§ Difference listings
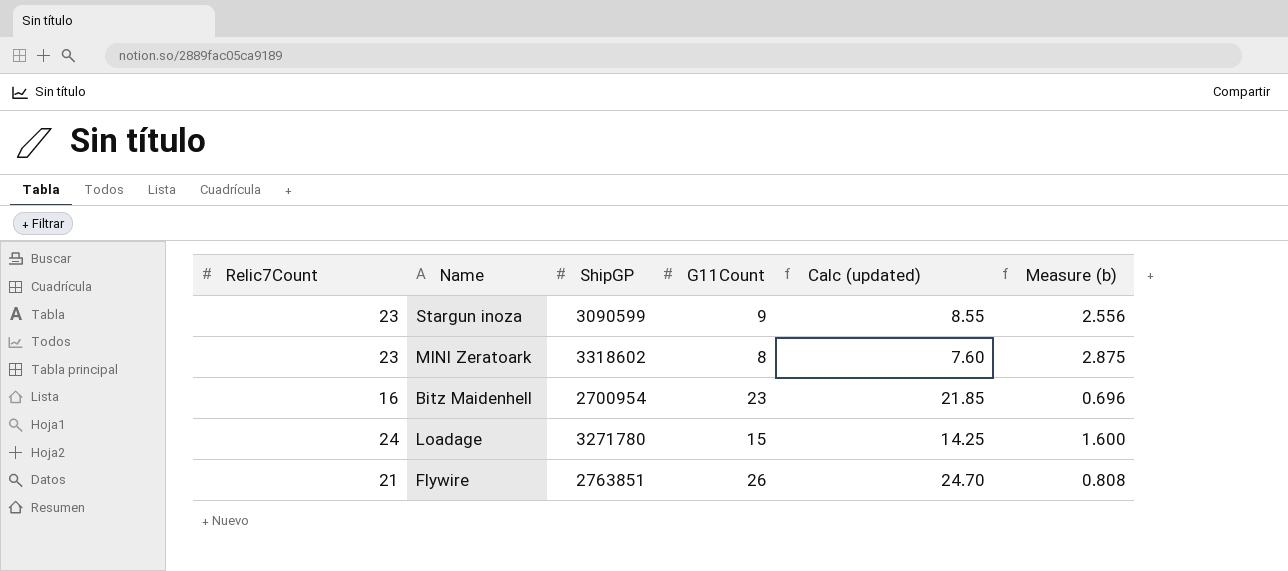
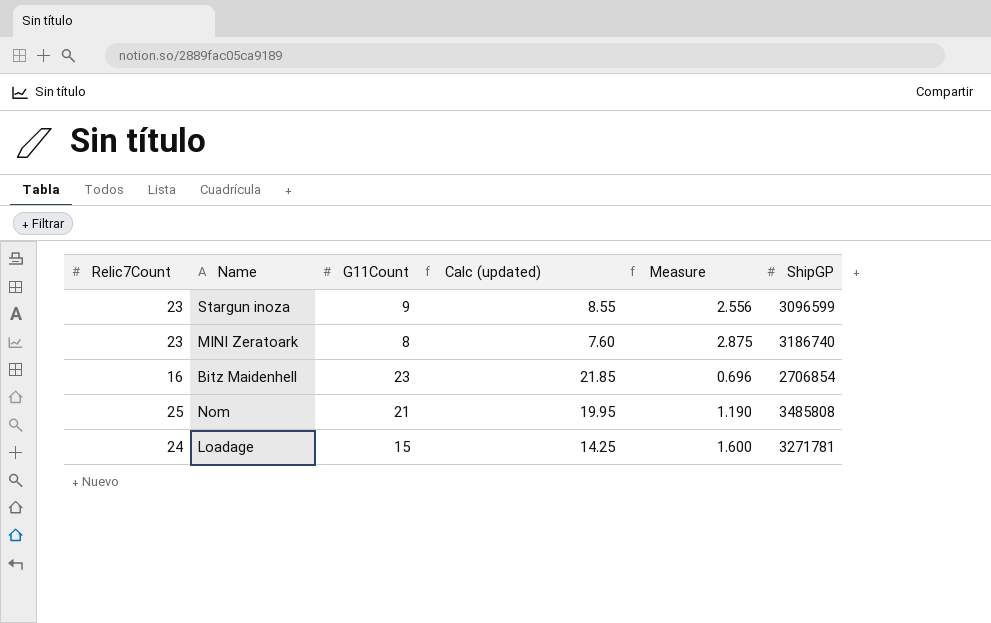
column name: Measure (b) -> Measure
column ShipGP | position: 3 -> 6
row Flywire: 21 | 2763851 | 26 | 24.70 | 0.808 -> none
Stargun inoza | ShipGP: 3090599 -> 3096599
MINI Zeratoark | ShipGP: 3318602 -> 3186740
Bitz Maidenhell | ShipGP: 2700954 -> 2706854
row Nom: none -> 25 | 21 | 19.95 | 1.190 | 3485808
Loadage | ShipGP: 3271780 -> 3271781

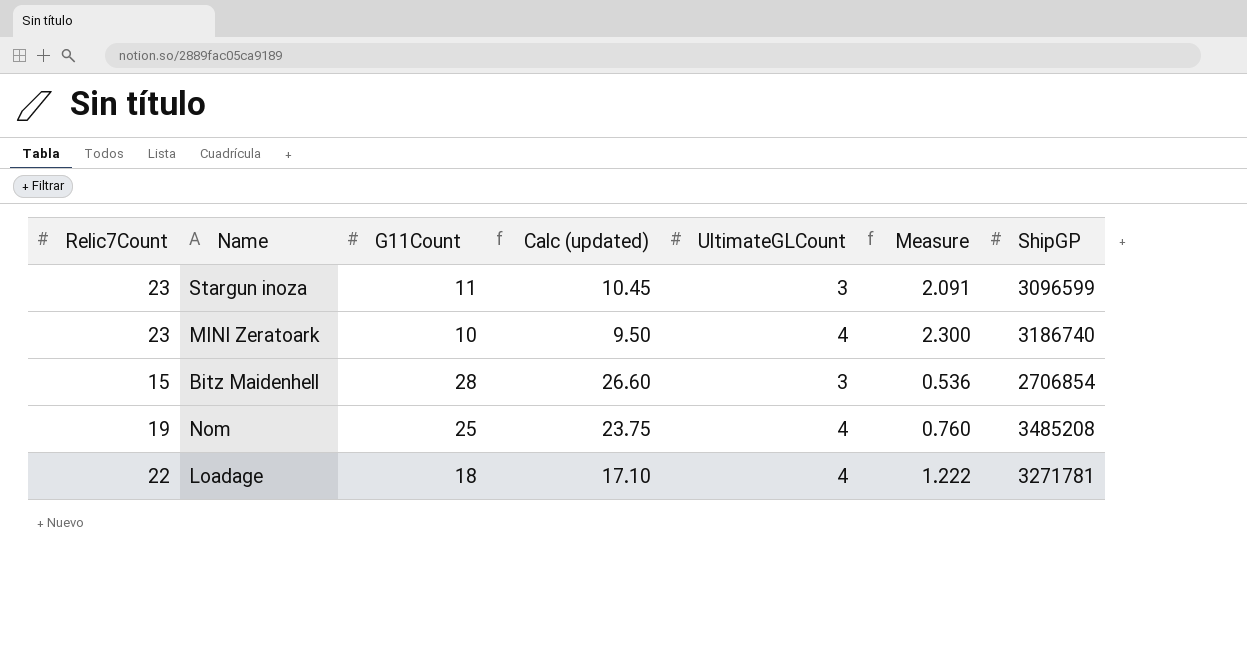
column UltimateGLCount | position: none -> 5
Stargun inoza | G11Count: 9 -> 11
Stargun inoza | Calc (updated): 8.55 -> 10.45
Stargun inoza | Measure: 2.556 -> 2.091
MINI Zeratoark | G11Count: 8 -> 10
MINI Zeratoark | Calc (updated): 7.60 -> 9.50
MINI Zeratoark | Measure: 2.875 -> 2.300
Bitz Maidenhell | Relic7Count: 16 -> 15
Bitz Maidenhell | G11Count: 23 -> 28
Bitz Maidenhell | Calc (updated): 21.85 -> 26.60
Bitz Maidenhell | Measure: 0.696 -> 0.536
Nom | Relic7Count: 25 -> 19
Nom | G11Count: 21 -> 25
Nom | Calc (updated): 19.95 -> 23.75
Nom | Measure: 1.190 -> 0.760
Nom | ShipGP: 3485808 -> 3485208
Loadage | Relic7Count: 24 -> 22
Loadage | G11Count: 15 -> 18
Loadage | Calc (updated): 14.25 -> 17.10
Loadage | Measure: 1.600 -> 1.222

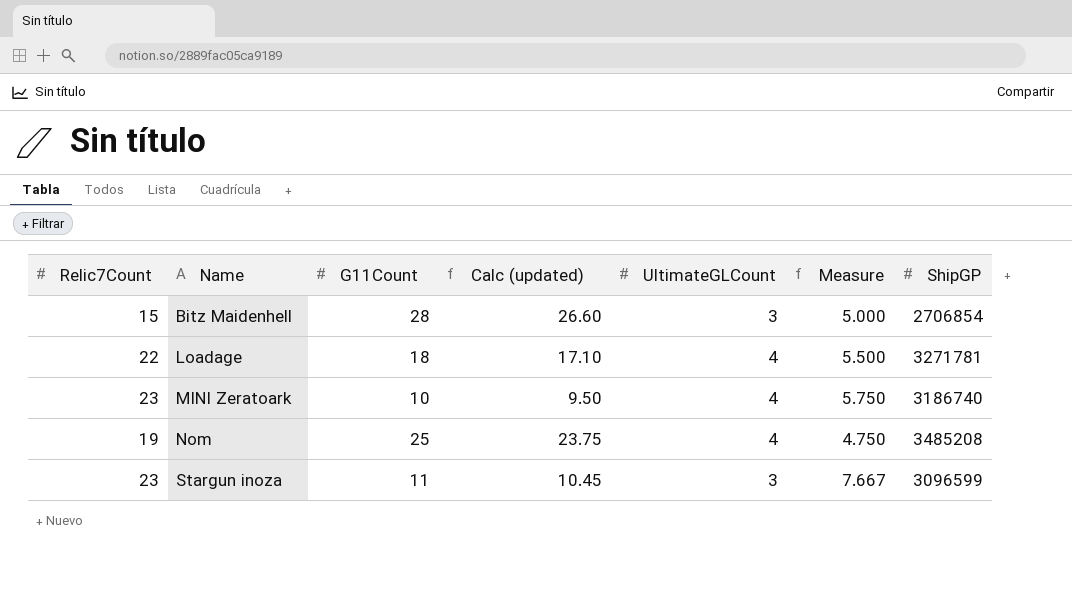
row order: none -> Name ascending
column Measure | formula: [Relic7Count] / [G11Count] -> [Relic7Count] / [UltimateGLCount]

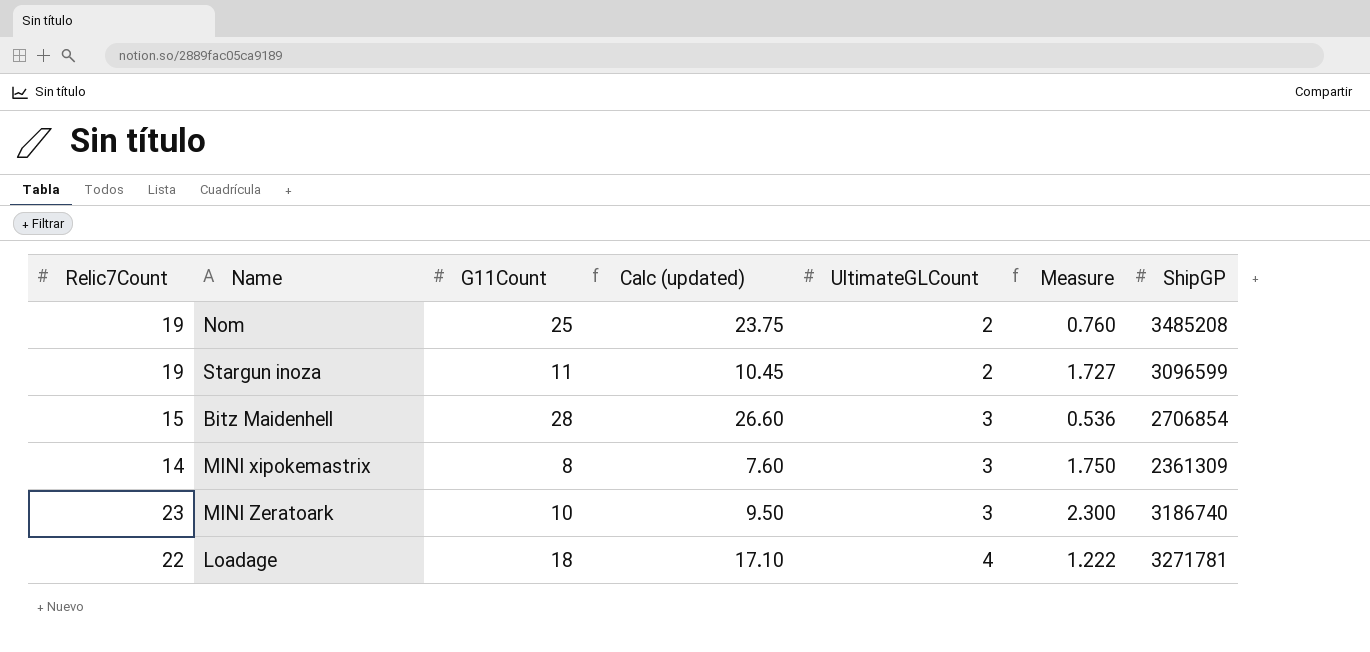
row order: Name ascending -> UltimateGLCount ascending
column Measure | formula: [Relic7Count] / [UltimateGLCount] -> [Relic7Count] / [G11Count]
Nom | UltimateGLCount: 4 -> 2
Stargun inoza | Relic7Count: 23 -> 19
Stargun inoza | UltimateGLCount: 3 -> 2
row MINI xipokemastrix: none -> 14 | 8 | 7.60 | 3 | 1.750 | 2361309
MINI Zeratoark | UltimateGLCount: 4 -> 3

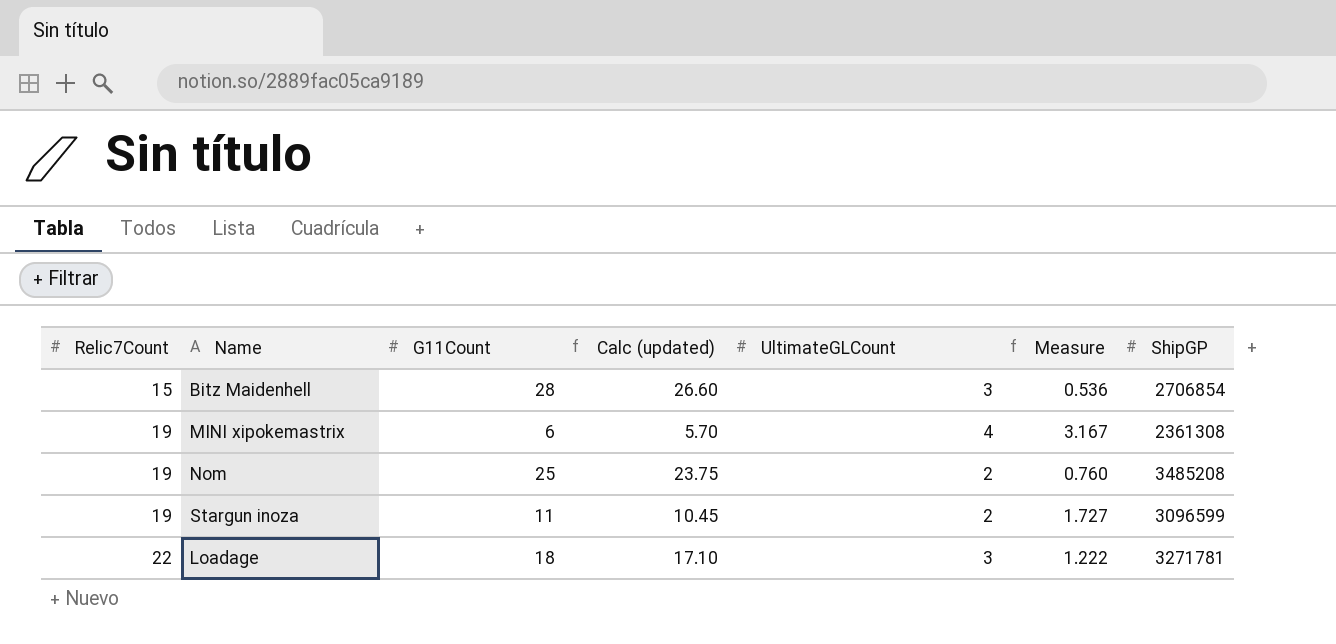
row order: UltimateGLCount ascending -> Relic7Count ascending
row MINI Zeratoark: 23 | 10 | 9.50 | 3 | 2.300 | 3186740 -> none
MINI xipokemastrix | Relic7Count: 14 -> 19
MINI xipokemastrix | G11Count: 8 -> 6
MINI xipokemastrix | Calc (updated): 7.60 -> 5.70
MINI xipokemastrix | UltimateGLCount: 3 -> 4
MINI xipokemastrix | Measure: 1.750 -> 3.167
MINI xipokemastrix | ShipGP: 2361309 -> 2361308
Loadage | UltimateGLCount: 4 -> 3

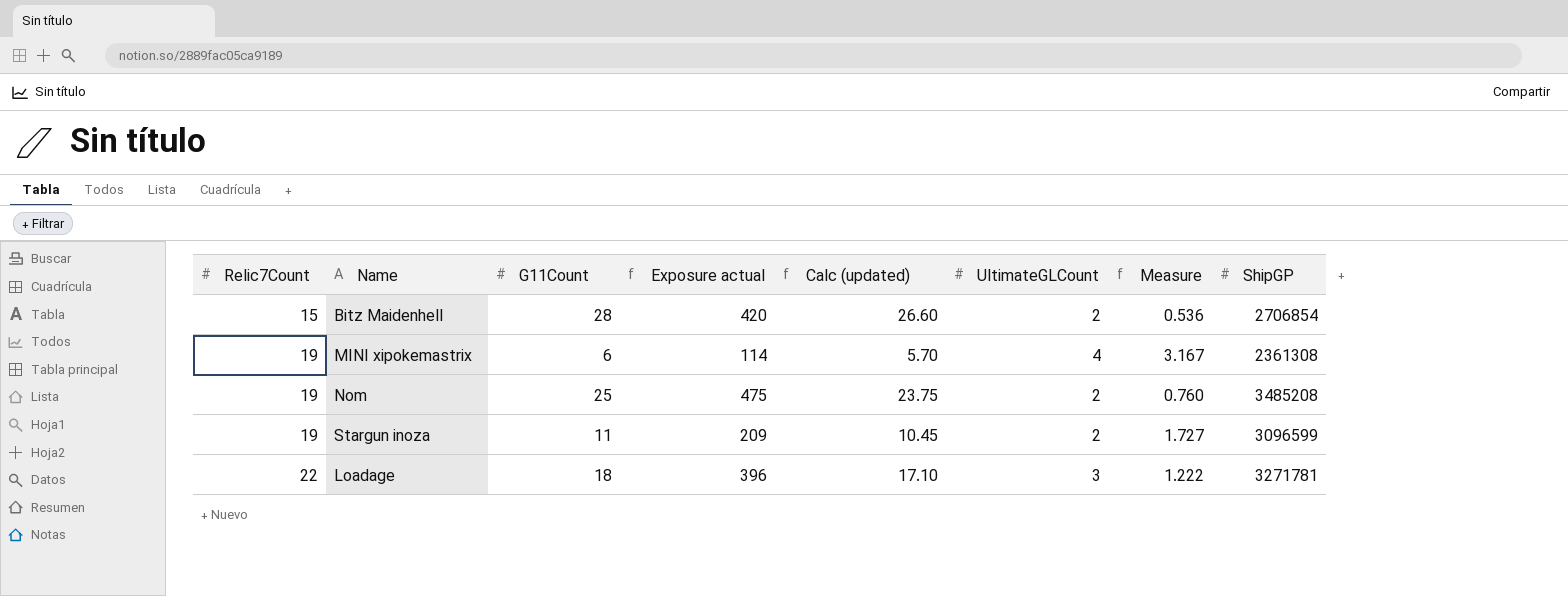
column Exposure actual | formula: none -> [Relic7Count] * [G11Count]
Bitz Maidenhell | UltimateGLCount: 3 -> 2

§ WHAT THE TASK REQUIRES
Word for word, restate the lines from the one containing "Bitz Maidenhell | G11Count: 23 -> 28" through the end of the entries. Do not include pictures.

§ ANSWER SPACE
Bitz Maidenhell | G11Count: 23 -> 28
Bitz Maidenhell | Calc (updated): 21.85 -> 26.60
Bitz Maidenhell | Measure: 0.696 -> 0.536
Nom | Relic7Count: 25 -> 19
Nom | G11Count: 21 -> 25
Nom | Calc (updated): 19.95 -> 23.75
Nom | Measure: 1.190 -> 0.760
Nom | ShipGP: 3485808 -> 3485208
Loadage | Relic7Count: 24 -> 22
Loadage | G11Count: 15 -> 18
Loadage | Calc (updated): 14.25 -> 17.10
Loadage | Measure: 1.600 -> 1.222

row order: none -> Name ascending
column Measure | formula: [Relic7Count] / [G11Count] -> [Relic7Count] / [UltimateGLCount]

row order: Name ascending -> UltimateGLCount ascending
column Measure | formula: [Relic7Count] / [UltimateGLCount] -> [Relic7Count] / [G11Count]
Nom | UltimateGLCount: 4 -> 2
Stargun inoza | Relic7Count: 23 -> 19
Stargun inoza | UltimateGLCount: 3 -> 2
row MINI xipokemastrix: none -> 14 | 8 | 7.60 | 3 | 1.750 | 2361309
MINI Zeratoark | UltimateGLCount: 4 -> 3

row order: UltimateGLCount ascending -> Relic7Count ascending
row MINI Zeratoark: 23 | 10 | 9.50 | 3 | 2.300 | 3186740 -> none
MINI xipokemastrix | Relic7Count: 14 -> 19
MINI xipokemastrix | G11Count: 8 -> 6
MINI xipokemastrix | Calc (updated): 7.60 -> 5.70
MINI xipokemastrix | UltimateGLCount: 3 -> 4
MINI xipokemastrix | Measure: 1.750 -> 3.167
MINI xipokemastrix | ShipGP: 2361309 -> 2361308
Loadage | UltimateGLCount: 4 -> 3

column Exposure actual | formula: none -> [Relic7Count] * [G11Count]
Bitz Maidenhell | UltimateGLCount: 3 -> 2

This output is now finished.